__Problem statement__
Would you please set down the data again exactly as given, excluding the pictures?
+ + + + +
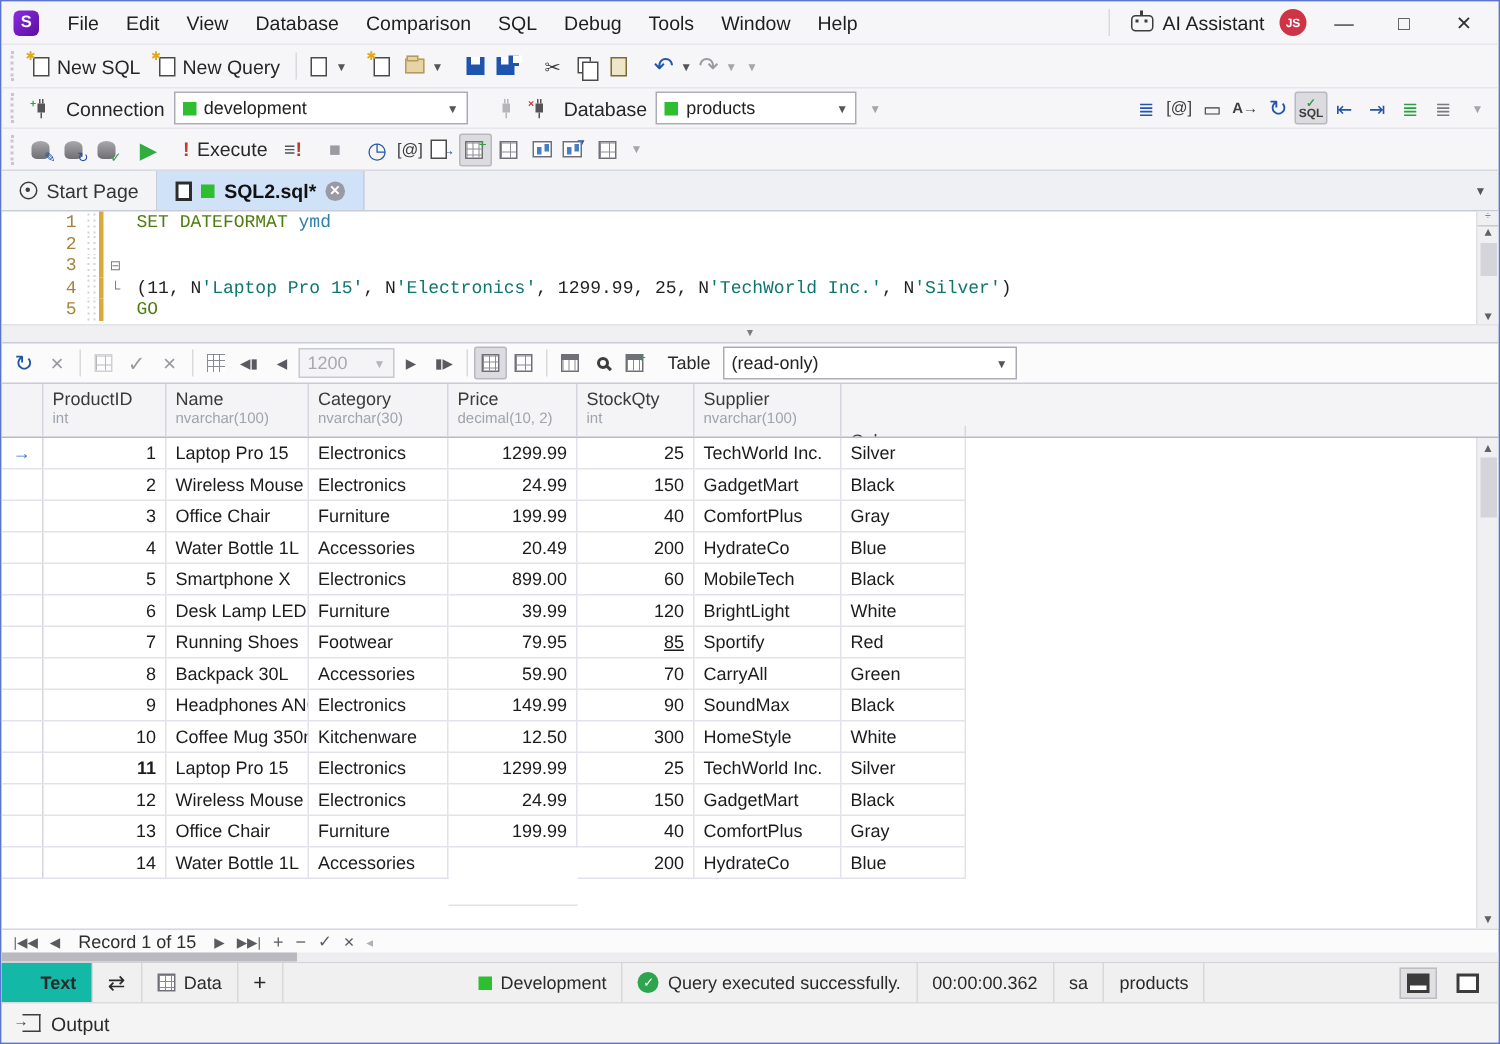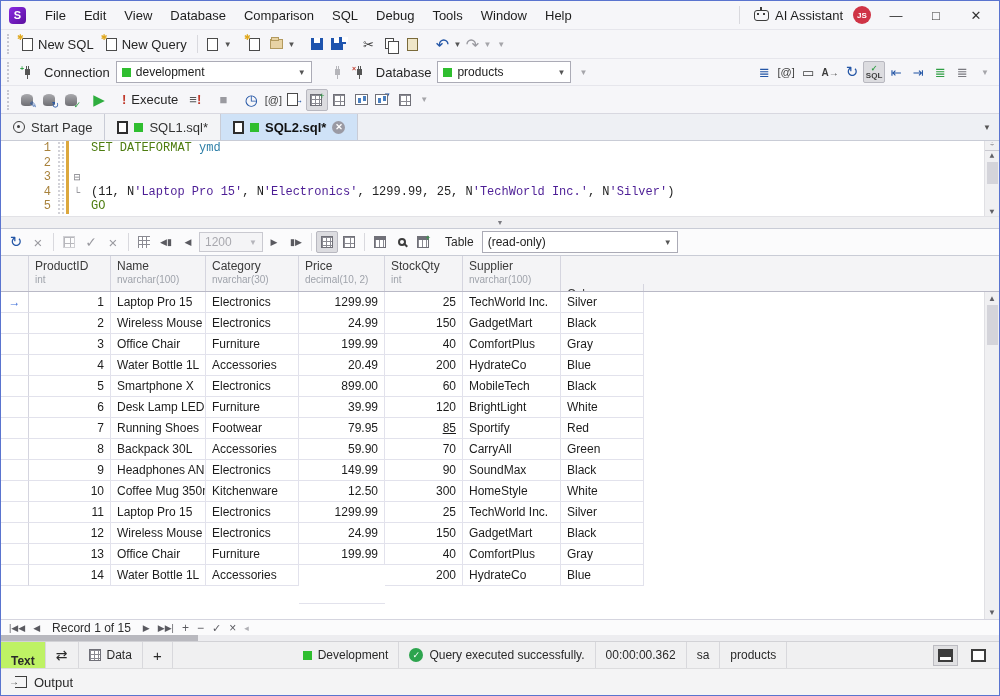--- a/index.html
+++ b/index.html
@@ -336,11 +336,6 @@
       <span class="circleico"></span>
       <span>Start Page</span>
     </span>
-    <span class="tab">
-      <span class="sqldoc"></span>
-      <span class="greensq"></span>
-      <span>SQL1.sql*</span>
-    </span>
     <span class="tab active">
       <span class="sqldoc"></span>
       <span class="greensq"></span>

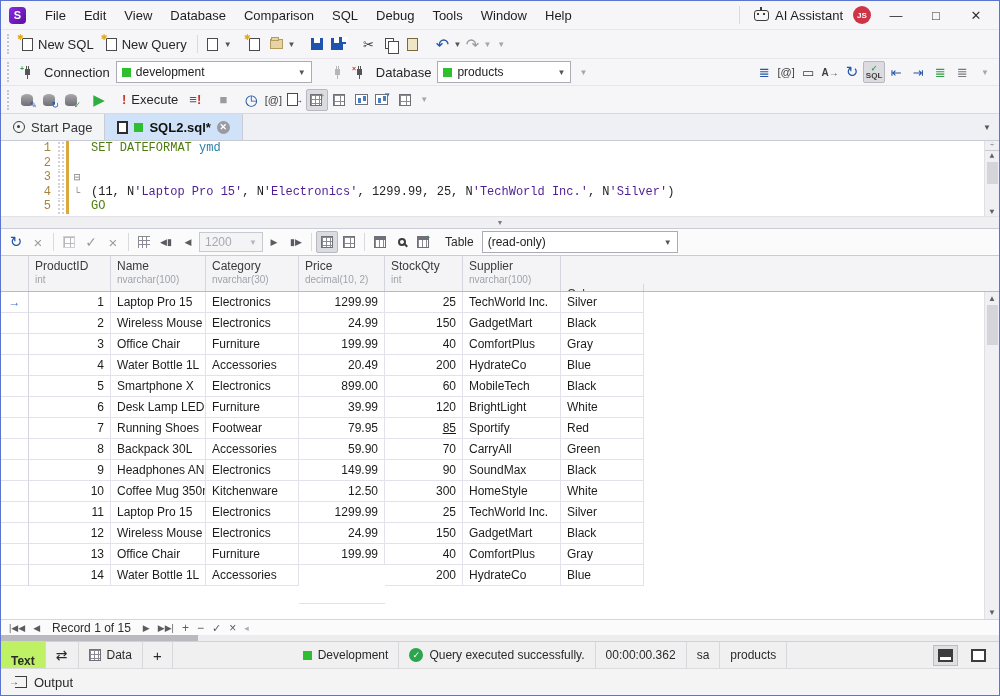--- a/index.html
+++ b/index.html
@@ -81,7 +81,7 @@
   .ed-dots { width:12px; flex:0 0 auto; background-image:radial-gradient(#d2d2d8 1px,transparent 1px); background-size:4px 4px; border-right:3px solid #dca83e; }
   .ed-fold { width:16px; flex:0 0 auto; text-align:center; color:#7a7a80; font-size:9px; line-height:14.6px; font-family:"Liberation Sans",sans-serif; }
   .ed-code { padding-left:6px; color:#1f1f1f; }
-  .kw { color:#4d7c0f; } .pl { color:#1f1f1f; } .str { color:#4c1d95; } .obj { color:#2e7fa8; }
+  .kw { color:#4d7c0f; } .pl { color:#1f1f1f; } .str { color:#0f766e; } .obj { color:#2e7fa8; }
   .ed-vscroll { position:absolute; right:0; top:0; bottom:0; width:15px; background:#f0f0f2; border-left:1px solid #e0e0e4; display:flex; flex-direction:column; align-items:center; font-size:8px; color:#606066; }
   .ed-vscroll .splitter { height:10px; border-bottom:1px solid #c9c9d0; width:100%; text-align:center; line-height:9px; font-size:7px; }
   .ed-vscroll .thumb { width:11px; height:22px; background:#d4d4da; margin:2px 0; }

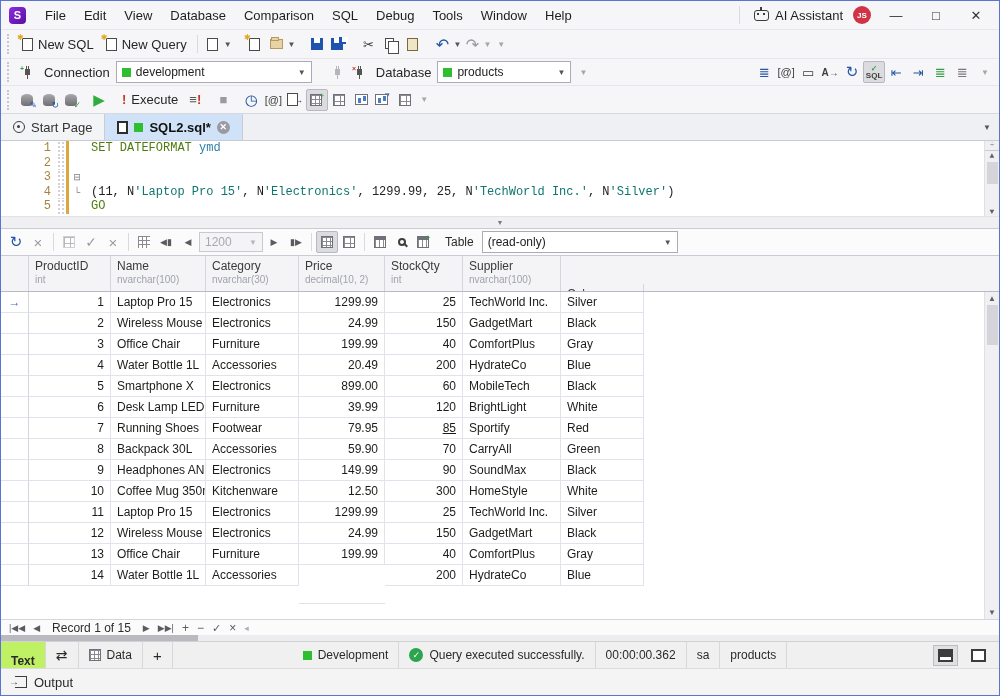--- a/index.html
+++ b/index.html
@@ -550,7 +550,7 @@
         </div>
         <div class="g-row">
           <div class="g-sel"></div>
-          <div class="g-cell num" style="width: 82px;">11</div>
+          <div class="g-cell num" style="width: 82px; font-weight: bold;">11</div>
           <div class="g-cell" style="width: 95px;">Laptop Pro 15</div>
           <div class="g-cell" style="width: 93px;">Electronics</div>
           <div class="g-cell num" style="width: 86px;">1299.99</div>

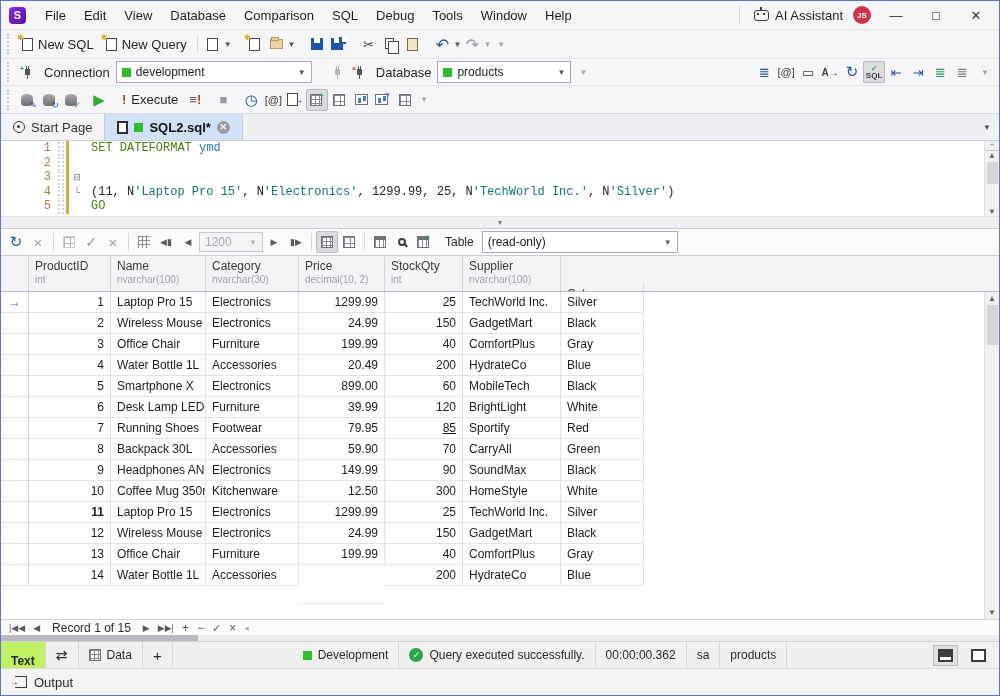--- a/index.html
+++ b/index.html
@@ -121,7 +121,7 @@
   
   .doctabs { height:27px; background:#f0f0f1; border-top:1px solid #d2d2d6; display:flex; align-items:stretch; font-size:12px; color:#2a2a2a; flex:0 0 auto; }
   .dtab { display:flex; align-items:center; gap:6px; padding:0 10px; border-right:1px solid #d8d8dc; }
-  .dtab.active { background:#bef264; font-weight:bold;flex-direction:column; }
+  .dtab.active { background:#14b8a6; font-weight:bold; }
   .dstat { display:flex; align-items:center; gap:6px; padding:0 10px; border-right:1px solid #d8d8dc; }
   .doctabs .spacer { flex:1; }
   .doctabs .layicons { display:flex; align-items:center; gap:8px; padding:0 8px; }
+ + + + +
__Reply__
--- a/index.html
+++ b/index.html
@@ -336,11 +336,6 @@
       <span class="circleico"></span>
       <span>Start Page</span>
     </span>
-    <span class="tab">
-      <span class="sqldoc"></span>
-      <span class="greensq"></span>
-      <span>SQL1.sql*</span>
-    </span>
     <span class="tab active">
       <span class="sqldoc"></span>
       <span class="greensq"></span>

--- a/index.html
+++ b/index.html
@@ -81,7 +81,7 @@
   .ed-dots { width:12px; flex:0 0 auto; background-image:radial-gradient(#d2d2d8 1px,transparent 1px); background-size:4px 4px; border-right:3px solid #dca83e; }
   .ed-fold { width:16px; flex:0 0 auto; text-align:center; color:#7a7a80; font-size:9px; line-height:14.6px; font-family:"Liberation Sans",sans-serif; }
   .ed-code { padding-left:6px; color:#1f1f1f; }
-  .kw { color:#4d7c0f; } .pl { color:#1f1f1f; } .str { color:#4c1d95; } .obj { color:#2e7fa8; }
+  .kw { color:#4d7c0f; } .pl { color:#1f1f1f; } .str { color:#0f766e; } .obj { color:#2e7fa8; }
   .ed-vscroll { position:absolute; right:0; top:0; bottom:0; width:15px; background:#f0f0f2; border-left:1px solid #e0e0e4; display:flex; flex-direction:column; align-items:center; font-size:8px; color:#606066; }
   .ed-vscroll .splitter { height:10px; border-bottom:1px solid #c9c9d0; width:100%; text-align:center; line-height:9px; font-size:7px; }
   .ed-vscroll .thumb { width:11px; height:22px; background:#d4d4da; margin:2px 0; }

--- a/index.html
+++ b/index.html
@@ -550,7 +550,7 @@
         </div>
         <div class="g-row">
           <div class="g-sel"></div>
-          <div class="g-cell num" style="width: 82px;">11</div>
+          <div class="g-cell num" style="width: 82px; font-weight: bold;">11</div>
           <div class="g-cell" style="width: 95px;">Laptop Pro 15</div>
           <div class="g-cell" style="width: 93px;">Electronics</div>
           <div class="g-cell num" style="width: 86px;">1299.99</div>

--- a/index.html
+++ b/index.html
@@ -121,7 +121,7 @@
   
   .doctabs { height:27px; background:#f0f0f1; border-top:1px solid #d2d2d6; display:flex; align-items:stretch; font-size:12px; color:#2a2a2a; flex:0 0 auto; }
   .dtab { display:flex; align-items:center; gap:6px; padding:0 10px; border-right:1px solid #d8d8dc; }
-  .dtab.active { background:#bef264; font-weight:bold;flex-direction:column; }
+  .dtab.active { background:#14b8a6; font-weight:bold; }
   .dstat { display:flex; align-items:center; gap:6px; padding:0 10px; border-right:1px solid #d8d8dc; }
   .doctabs .spacer { flex:1; }
   .doctabs .layicons { display:flex; align-items:center; gap:8px; padding:0 8px; }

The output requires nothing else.